Task prompt:
The entries are to be output word for word, with the pictures omitted.
________
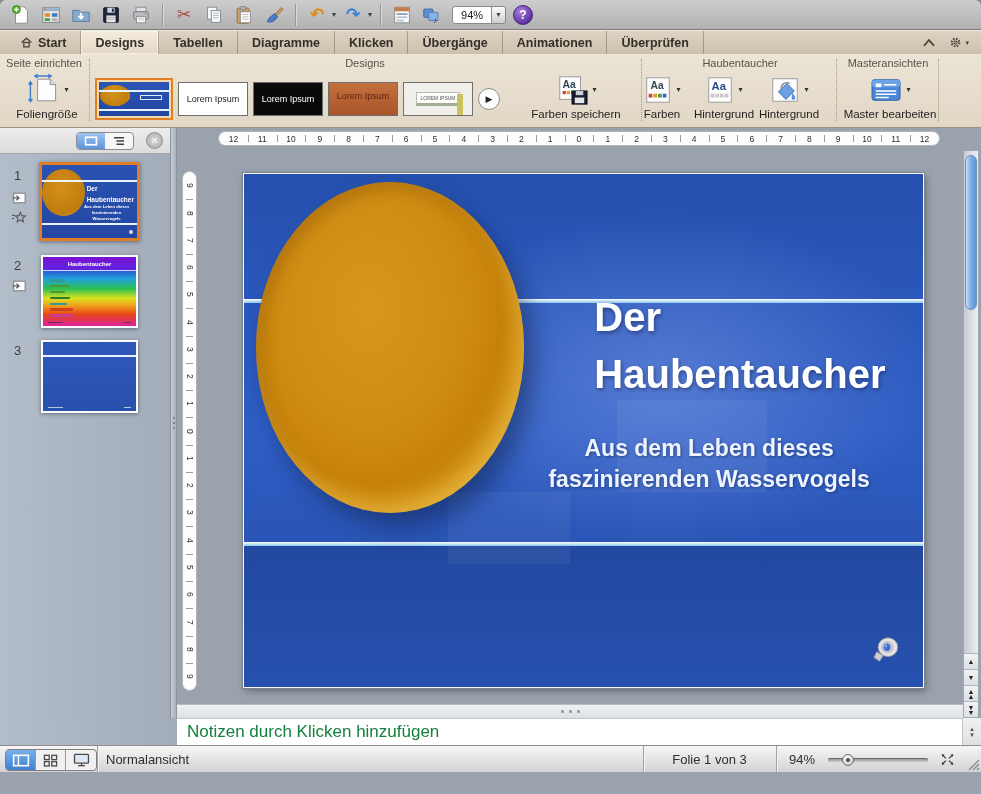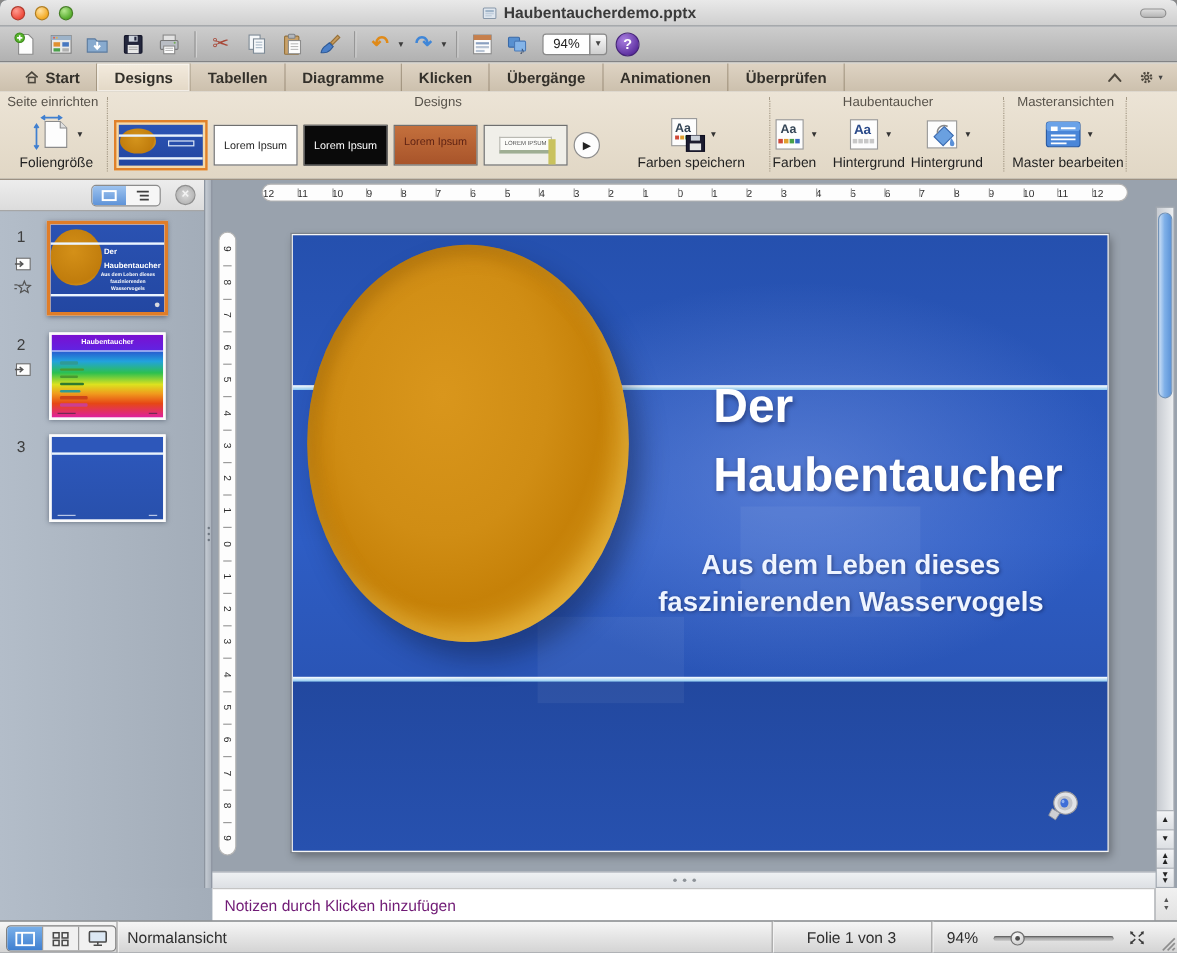--- a/index.html
+++ b/index.html
@@ -98,21 +98,21 @@
   .mini2 .f2,.mini3 .f2 { position:absolute; bottom:4%; right:5%; width:8%; height:1.5px; background:rgba(40,40,60,.6); }
   .mini3 { background:linear-gradient(180deg,#2d57ba 0%,#2d57ba 19%,#2850ac 100%); }
   .mini3 .l { position:absolute; left:0; right:0; top:19%; height:2px; background:#e8f2fc; }
   .mini3 .f1 { background:rgba(220,228,244,.8); } .mini3 .f2 { background:rgba(220,228,244,.8); }
 
   .vsplit { position:absolute; left:170px; top:0; width:7px; height:590px; background:linear-gradient(90deg,#c6ccd4,#a9b1bb); border-left:1px solid #8d95a0; border-right:1px solid #8d95a0; display:flex; flex-direction:column; align-items:center; justify-content:center; gap:3px; }
   .vsplit i { width:2px; height:2px; border-radius:50%; background:#6d7680; }
 
   .editor { position:absolute; left:177px; top:0; right:0; bottom:0; }
   .hruler { position:absolute; left:41px; top:3px; width:722px; height:15px; background:#fdfdfd; border:1px solid #b4b4b4; border-radius:8px; display:flex; overflow:hidden; }
-  .rcell { flex:1; position:relative; font-size:8.5px; color:#2e2e2e; line-height:14px; }
+  .rcell { flex:1; position:relative; font-size:8.5px; color:#2e2e2e; text-align:center; line-height:14px; }
   .rcell::before { content:""; position:absolute; left:0; top:3px; bottom:3px; width:1px; background:#9b9b9b; }
   .rcell:first-child::before { display:none; }
   .vruler { position:absolute; left:5px; top:43px; width:15px; height:520px; background:#fdfdfd; border:1px solid #b4b4b4; border-radius:8px; display:flex; flex-direction:column; overflow:hidden; }
   .vcell { flex:1; position:relative; font-size:8.5px; color:#2e2e2e; display:flex; align-items:center; justify-content:center; }
   .vcell span { writing-mode:vertical-rl; }
   .vcell::before { content:""; position:absolute; top:0; left:3px; right:3px; height:1px; background:#9b9b9b; }
   .vcell:first-child::before { display:none; }
 
   .slide-canvas { position:absolute; left:66px; top:45px; width:681px; height:515px; border:1px solid #f6f6f6; outline:1px solid #7e848c; box-shadow:2px 3px 7px rgba(0,0,0,.35); overflow:hidden;
     background:
@@ -130,21 +130,21 @@
   .vscroll { position:absolute; left:786px; top:22px; width:16px; height:568px; background:linear-gradient(90deg,#c6cad0,#edeff1); border:1px solid #a2a8b0; }
   .vthumb { position:absolute; left:1px; top:4px; width:12px; height:155px; border-radius:7px; background:linear-gradient(90deg,#cadef5,#7fb0e8 45%,#5d94d8); border:1px solid #7293b8; }
   .sc-group { position:absolute; left:0; right:0; bottom:0; }
   .sc-btn { height:16px; display:flex; flex-direction:column; align-items:center; justify-content:center; font-size:7px; line-height:5px; color:#222; border-top:1px solid #b0b4ba; background:linear-gradient(#f2f3f5,#dcdfe3); }
   .notes-split { position:absolute; left:0; top:576px; width:786px; height:14px; background:linear-gradient(#eff1f3,#dde0e4); border-top:1px solid #b8bcc2; display:flex; align-items:center; justify-content:center; gap:5px; }
   .notes-split i { width:3px; height:3px; border-radius:50%; background:#8d9298; }
 
   
   .notesbar { height:27px; display:flex; }
   .notes-left { width:177px; background:linear-gradient(90deg,#b3bdc9,#a3adb9); }
-  .notes-field { flex:1; background:#fff; border-top:1px solid #c4c4c4; display:flex; align-items:center; padding-left:10px; font-size:13px; color:#701a75; }
+  .notes-field { flex:1; background:#fff; border-top:1px solid #c4c4c4; display:flex; align-items:center; padding-left:10px; font-size:17px; color:#15803d; }
   .notes-gutter { width:19px; background:linear-gradient(#f1f1f1,#e1e1e1); border-left:1px solid #c2c2c2; display:flex; flex-direction:column; align-items:center; justify-content:center; font-size:6px; line-height:6px; color:#555; }
 
   
   .statusbar { position:relative; height:27px; background:linear-gradient(#f6f6f6,#d3d3d3); border-top:1px solid #8e8e8e; font-size:13px; color:#2e2e2e; }
   .views { position:absolute; left:5px; top:3px; display:flex; border:1px solid #7f7f7f; border-radius:4px; overflow:hidden; background:#f1f1f1; }
   .vbtn { width:30px; height:20px; display:flex; align-items:center; justify-content:center; border-right:1px solid #9a9a9a; }
   .vbtn:last-child { border-right:none; }
   .vbtn.active { background:linear-gradient(#79b0ea,#3f7fd0); }
   .view-label { position:absolute; left:106px; top:6px; }
   .st-sep { position:absolute; top:0; bottom:0; width:1px; background:#a2a2a2; box-shadow:1px 0 0 #f2f2f2; }
@@ -155,37 +155,20 @@
   .zknob { position:absolute; left:14px; top:0; width:12px; height:12px; border-radius:50%; background:radial-gradient(circle at 40% 30%,#fdfdfd,#c2c2c2); border:1px solid #6f6f6f; }
   .zknob::after { content:""; position:absolute; left:3px; top:3px; width:4px; height:4px; border-radius:50%; background:#4e4e4e; }
   .fit-btn { position:absolute; left:938px; top:6px; width:18px; height:15px; display:flex; align-items:center; justify-content:center; }
   .grip { position:absolute; right:1px; bottom:1px; }
 </style>
 </head>
 <body>
 
 <div class="window">
 
-  <div class="titlebar">
-    <div class="lights">
-      <span class="light red"></span>
-      <span class="light yellow"></span>
-      <span class="light green"></span>
-    </div>
-    <div class="title-wrap">
-      <svg width="14" height="14" viewBox="0 0 16 16">
-          <rect x="2" y="3" width="12" height="10" rx="1" fill="#dfe6ee" stroke="#8898aa"></rect>
-          <rect x="4" y="5" width="8" height="2" fill="#9fb4c8"></rect>
-          <rect x="4" y="8" width="8" height="1" fill="#b8c8d8"></rect>
-          <rect x="4" y="10" width="6" height="1" fill="#b8c8d8"></rect>
-        </svg>
-      <span>Haubentaucherdemo.pptx</span>
-    </div>
-    <span class="capsule"></span>
-  </div>
 
   <div class="toolbar">
     <div class="tb-btn">
         <svg width="22" height="22" viewBox="0 0 24 24">
           <path d="M6 3 h9 l4 4 v14 h-13 z" fill="#fdfdfd" stroke="#8a8a8a"></path>
           <circle cx="7" cy="6" r="4.3" fill="#57b32c" stroke="#3d8a1c"></circle>
           <path d="M7 3.6 v4.8 M4.6 6 h4.8" stroke="#fff" stroke-width="1.5"></path>
         </svg>
       </div>
     <div class="tb-btn">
________
Answer below:
--- a/index.html
+++ b/index.html
@@ -98,21 +98,21 @@
   .mini2 .f2,.mini3 .f2 { position:absolute; bottom:4%; right:5%; width:8%; height:1.5px; background:rgba(40,40,60,.6); }
   .mini3 { background:linear-gradient(180deg,#2d57ba 0%,#2d57ba 19%,#2850ac 100%); }
   .mini3 .l { position:absolute; left:0; right:0; top:19%; height:2px; background:#e8f2fc; }
   .mini3 .f1 { background:rgba(220,228,244,.8); } .mini3 .f2 { background:rgba(220,228,244,.8); }
 
   .vsplit { position:absolute; left:170px; top:0; width:7px; height:590px; background:linear-gradient(90deg,#c6ccd4,#a9b1bb); border-left:1px solid #8d95a0; border-right:1px solid #8d95a0; display:flex; flex-direction:column; align-items:center; justify-content:center; gap:3px; }
   .vsplit i { width:2px; height:2px; border-radius:50%; background:#6d7680; }
 
   .editor { position:absolute; left:177px; top:0; right:0; bottom:0; }
   .hruler { position:absolute; left:41px; top:3px; width:722px; height:15px; background:#fdfdfd; border:1px solid #b4b4b4; border-radius:8px; display:flex; overflow:hidden; }
-  .rcell { flex:1; position:relative; font-size:8.5px; color:#2e2e2e; line-height:14px; }
+  .rcell { flex:1; position:relative; font-size:8.5px; color:#2e2e2e; text-align:center; line-height:14px; }
   .rcell::before { content:""; position:absolute; left:0; top:3px; bottom:3px; width:1px; background:#9b9b9b; }
   .rcell:first-child::before { display:none; }
   .vruler { position:absolute; left:5px; top:43px; width:15px; height:520px; background:#fdfdfd; border:1px solid #b4b4b4; border-radius:8px; display:flex; flex-direction:column; overflow:hidden; }
   .vcell { flex:1; position:relative; font-size:8.5px; color:#2e2e2e; display:flex; align-items:center; justify-content:center; }
   .vcell span { writing-mode:vertical-rl; }
   .vcell::before { content:""; position:absolute; top:0; left:3px; right:3px; height:1px; background:#9b9b9b; }
   .vcell:first-child::before { display:none; }
 
   .slide-canvas { position:absolute; left:66px; top:45px; width:681px; height:515px; border:1px solid #f6f6f6; outline:1px solid #7e848c; box-shadow:2px 3px 7px rgba(0,0,0,.35); overflow:hidden;
     background:
@@ -130,21 +130,21 @@
   .vscroll { position:absolute; left:786px; top:22px; width:16px; height:568px; background:linear-gradient(90deg,#c6cad0,#edeff1); border:1px solid #a2a8b0; }
   .vthumb { position:absolute; left:1px; top:4px; width:12px; height:155px; border-radius:7px; background:linear-gradient(90deg,#cadef5,#7fb0e8 45%,#5d94d8); border:1px solid #7293b8; }
   .sc-group { position:absolute; left:0; right:0; bottom:0; }
   .sc-btn { height:16px; display:flex; flex-direction:column; align-items:center; justify-content:center; font-size:7px; line-height:5px; color:#222; border-top:1px solid #b0b4ba; background:linear-gradient(#f2f3f5,#dcdfe3); }
   .notes-split { position:absolute; left:0; top:576px; width:786px; height:14px; background:linear-gradient(#eff1f3,#dde0e4); border-top:1px solid #b8bcc2; display:flex; align-items:center; justify-content:center; gap:5px; }
   .notes-split i { width:3px; height:3px; border-radius:50%; background:#8d9298; }
 
   
   .notesbar { height:27px; display:flex; }
   .notes-left { width:177px; background:linear-gradient(90deg,#b3bdc9,#a3adb9); }
-  .notes-field { flex:1; background:#fff; border-top:1px solid #c4c4c4; display:flex; align-items:center; padding-left:10px; font-size:13px; color:#701a75; }
+  .notes-field { flex:1; background:#fff; border-top:1px solid #c4c4c4; display:flex; align-items:center; padding-left:10px; font-size:17px; color:#15803d; }
   .notes-gutter { width:19px; background:linear-gradient(#f1f1f1,#e1e1e1); border-left:1px solid #c2c2c2; display:flex; flex-direction:column; align-items:center; justify-content:center; font-size:6px; line-height:6px; color:#555; }
 
   
   .statusbar { position:relative; height:27px; background:linear-gradient(#f6f6f6,#d3d3d3); border-top:1px solid #8e8e8e; font-size:13px; color:#2e2e2e; }
   .views { position:absolute; left:5px; top:3px; display:flex; border:1px solid #7f7f7f; border-radius:4px; overflow:hidden; background:#f1f1f1; }
   .vbtn { width:30px; height:20px; display:flex; align-items:center; justify-content:center; border-right:1px solid #9a9a9a; }
   .vbtn:last-child { border-right:none; }
   .vbtn.active { background:linear-gradient(#79b0ea,#3f7fd0); }
   .view-label { position:absolute; left:106px; top:6px; }
   .st-sep { position:absolute; top:0; bottom:0; width:1px; background:#a2a2a2; box-shadow:1px 0 0 #f2f2f2; }
@@ -155,37 +155,20 @@
   .zknob { position:absolute; left:14px; top:0; width:12px; height:12px; border-radius:50%; background:radial-gradient(circle at 40% 30%,#fdfdfd,#c2c2c2); border:1px solid #6f6f6f; }
   .zknob::after { content:""; position:absolute; left:3px; top:3px; width:4px; height:4px; border-radius:50%; background:#4e4e4e; }
   .fit-btn { position:absolute; left:938px; top:6px; width:18px; height:15px; display:flex; align-items:center; justify-content:center; }
   .grip { position:absolute; right:1px; bottom:1px; }
 </style>
 </head>
 <body>
 
 <div class="window">
 
-  <div class="titlebar">
-    <div class="lights">
-      <span class="light red"></span>
-      <span class="light yellow"></span>
-      <span class="light green"></span>
-    </div>
-    <div class="title-wrap">
-      <svg width="14" height="14" viewBox="0 0 16 16">
-          <rect x="2" y="3" width="12" height="10" rx="1" fill="#dfe6ee" stroke="#8898aa"></rect>
-          <rect x="4" y="5" width="8" height="2" fill="#9fb4c8"></rect>
-          <rect x="4" y="8" width="8" height="1" fill="#b8c8d8"></rect>
-          <rect x="4" y="10" width="6" height="1" fill="#b8c8d8"></rect>
-        </svg>
-      <span>Haubentaucherdemo.pptx</span>
-    </div>
-    <span class="capsule"></span>
-  </div>
 
   <div class="toolbar">
     <div class="tb-btn">
         <svg width="22" height="22" viewBox="0 0 24 24">
           <path d="M6 3 h9 l4 4 v14 h-13 z" fill="#fdfdfd" stroke="#8a8a8a"></path>
           <circle cx="7" cy="6" r="4.3" fill="#57b32c" stroke="#3d8a1c"></circle>
           <path d="M7 3.6 v4.8 M4.6 6 h4.8" stroke="#fff" stroke-width="1.5"></path>
         </svg>
       </div>
     <div class="tb-btn">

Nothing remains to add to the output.